=== Begin Enclosure ===

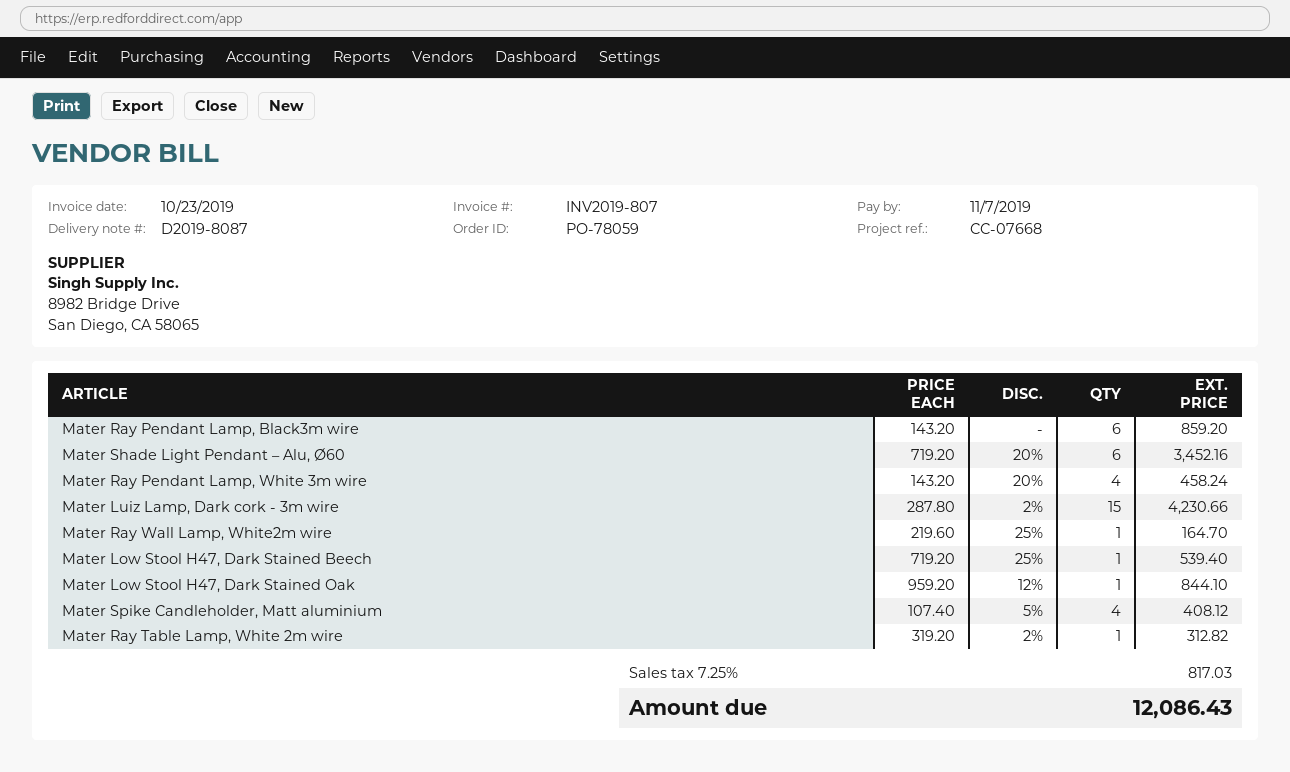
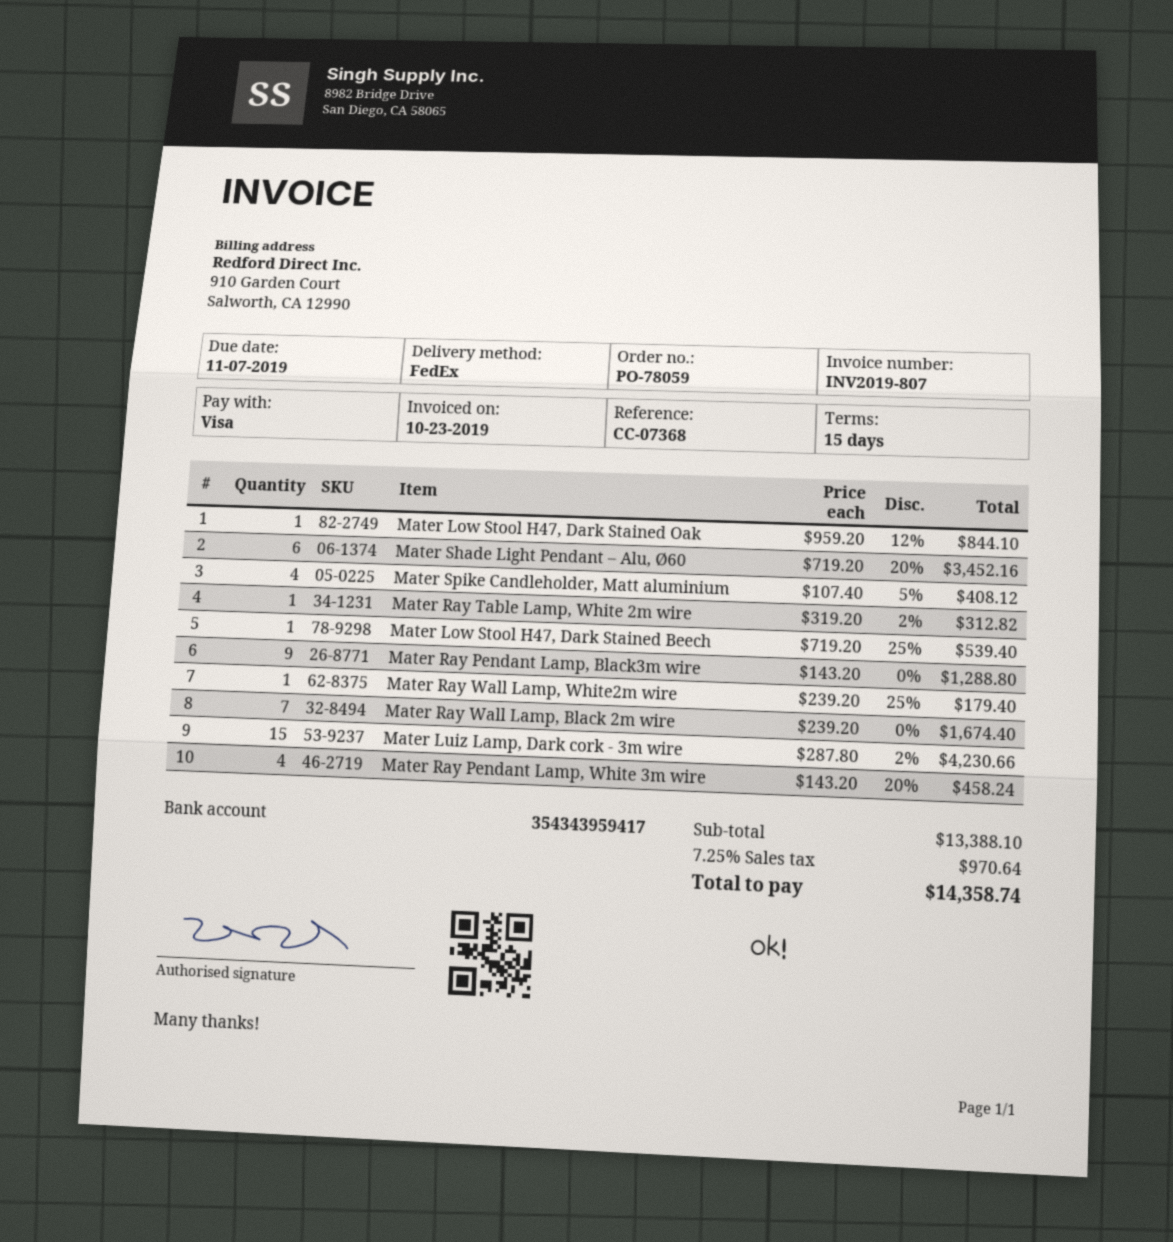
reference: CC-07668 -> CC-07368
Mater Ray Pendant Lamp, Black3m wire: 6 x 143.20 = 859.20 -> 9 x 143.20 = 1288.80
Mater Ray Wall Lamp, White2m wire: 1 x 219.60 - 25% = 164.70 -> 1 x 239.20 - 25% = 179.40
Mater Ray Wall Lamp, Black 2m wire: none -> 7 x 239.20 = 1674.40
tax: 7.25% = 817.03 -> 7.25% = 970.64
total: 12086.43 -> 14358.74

=== End Enclosure ===
=== Begin Enclosure ===

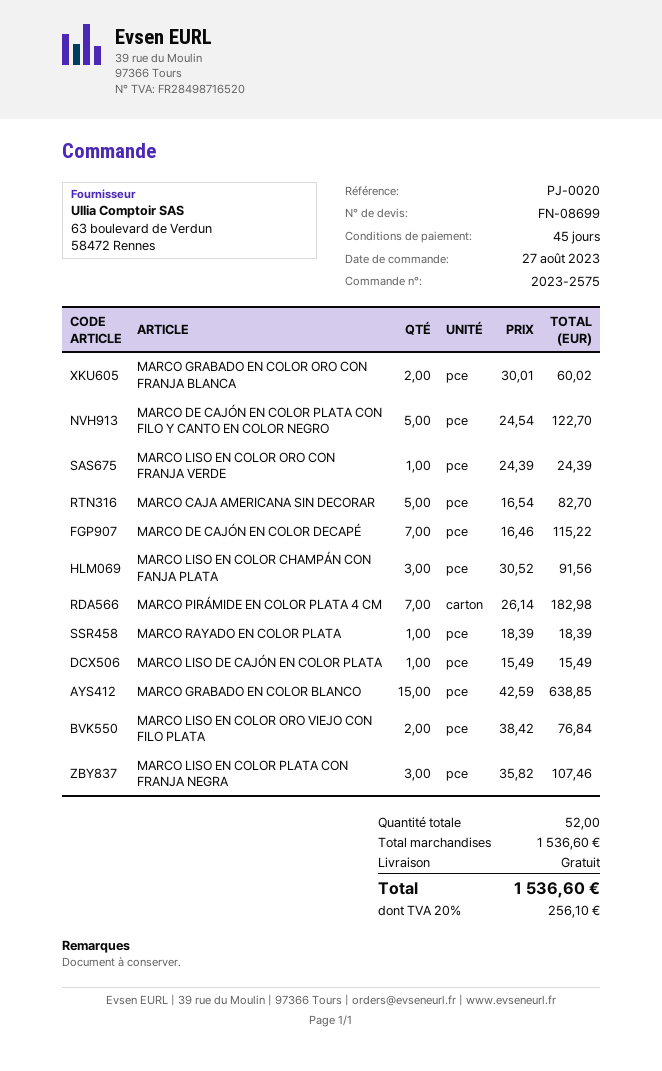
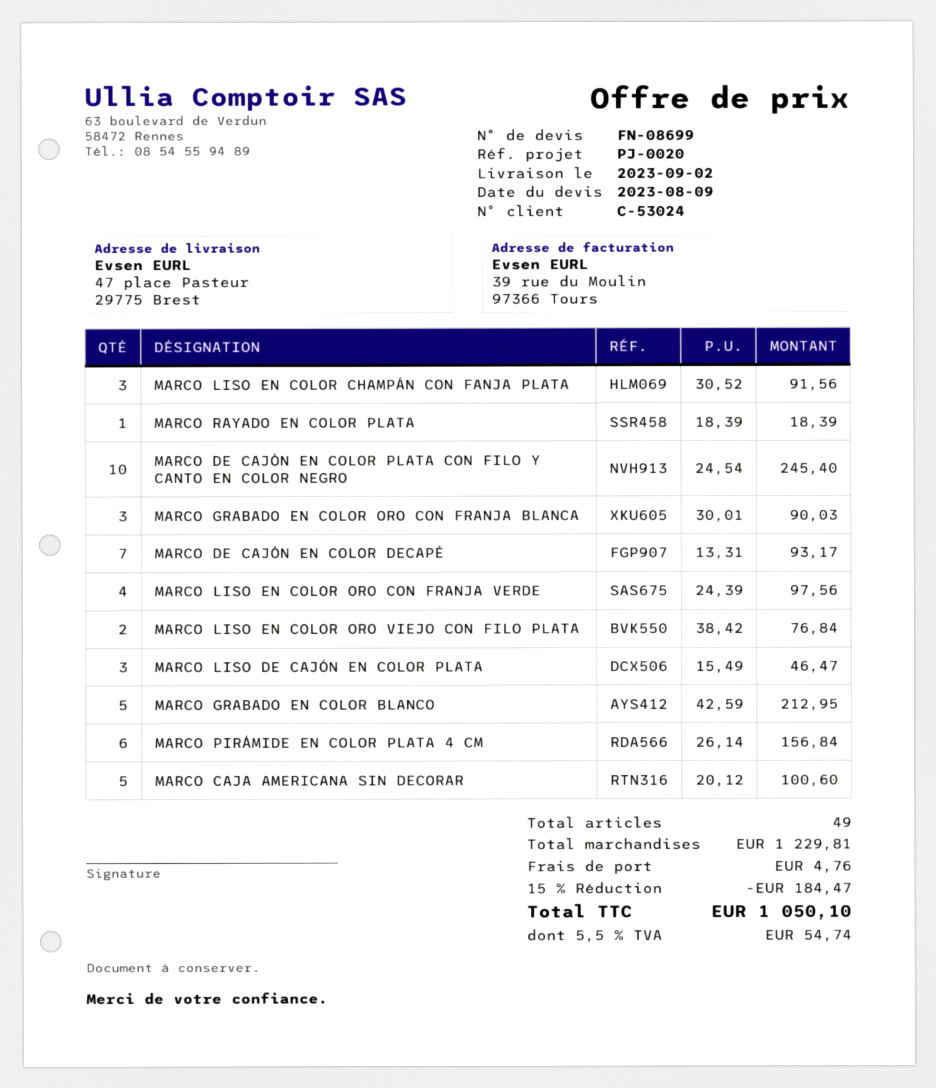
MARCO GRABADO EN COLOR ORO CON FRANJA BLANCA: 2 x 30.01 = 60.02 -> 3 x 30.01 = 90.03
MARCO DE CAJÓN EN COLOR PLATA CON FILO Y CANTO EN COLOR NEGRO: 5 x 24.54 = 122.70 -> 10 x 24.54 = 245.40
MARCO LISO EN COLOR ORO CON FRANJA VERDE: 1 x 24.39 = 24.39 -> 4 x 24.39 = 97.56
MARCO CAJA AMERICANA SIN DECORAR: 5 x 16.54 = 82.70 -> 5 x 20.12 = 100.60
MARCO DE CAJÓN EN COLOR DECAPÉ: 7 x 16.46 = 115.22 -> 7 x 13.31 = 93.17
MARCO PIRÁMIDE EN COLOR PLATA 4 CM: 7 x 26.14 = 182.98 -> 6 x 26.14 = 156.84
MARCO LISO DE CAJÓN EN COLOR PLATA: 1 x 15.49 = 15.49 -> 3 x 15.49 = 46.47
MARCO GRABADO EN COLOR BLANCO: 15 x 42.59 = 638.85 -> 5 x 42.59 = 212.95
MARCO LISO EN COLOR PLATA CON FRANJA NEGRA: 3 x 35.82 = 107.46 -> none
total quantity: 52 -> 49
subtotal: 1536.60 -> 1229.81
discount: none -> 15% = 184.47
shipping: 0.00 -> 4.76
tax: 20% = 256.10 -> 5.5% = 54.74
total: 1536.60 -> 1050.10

=== End Enclosure ===

→ THE PROBLEM
An exact copy of the lines above, from the one containing "MARCO PIRÁMIDE EN" down to the one containing "total: 1536.60 -> 1050.10" and including both, is the whole answer; retype it and nothing else.

→ ANSWER BELOW
MARCO PIRÁMIDE EN COLOR PLATA 4 CM: 7 x 26.14 = 182.98 -> 6 x 26.14 = 156.84
MARCO LISO DE CAJÓN EN COLOR PLATA: 1 x 15.49 = 15.49 -> 3 x 15.49 = 46.47
MARCO GRABADO EN COLOR BLANCO: 15 x 42.59 = 638.85 -> 5 x 42.59 = 212.95
MARCO LISO EN COLOR PLATA CON FRANJA NEGRA: 3 x 35.82 = 107.46 -> none
total quantity: 52 -> 49
subtotal: 1536.60 -> 1229.81
discount: none -> 15% = 184.47
shipping: 0.00 -> 4.76
tax: 20% = 256.10 -> 5.5% = 54.74
total: 1536.60 -> 1050.10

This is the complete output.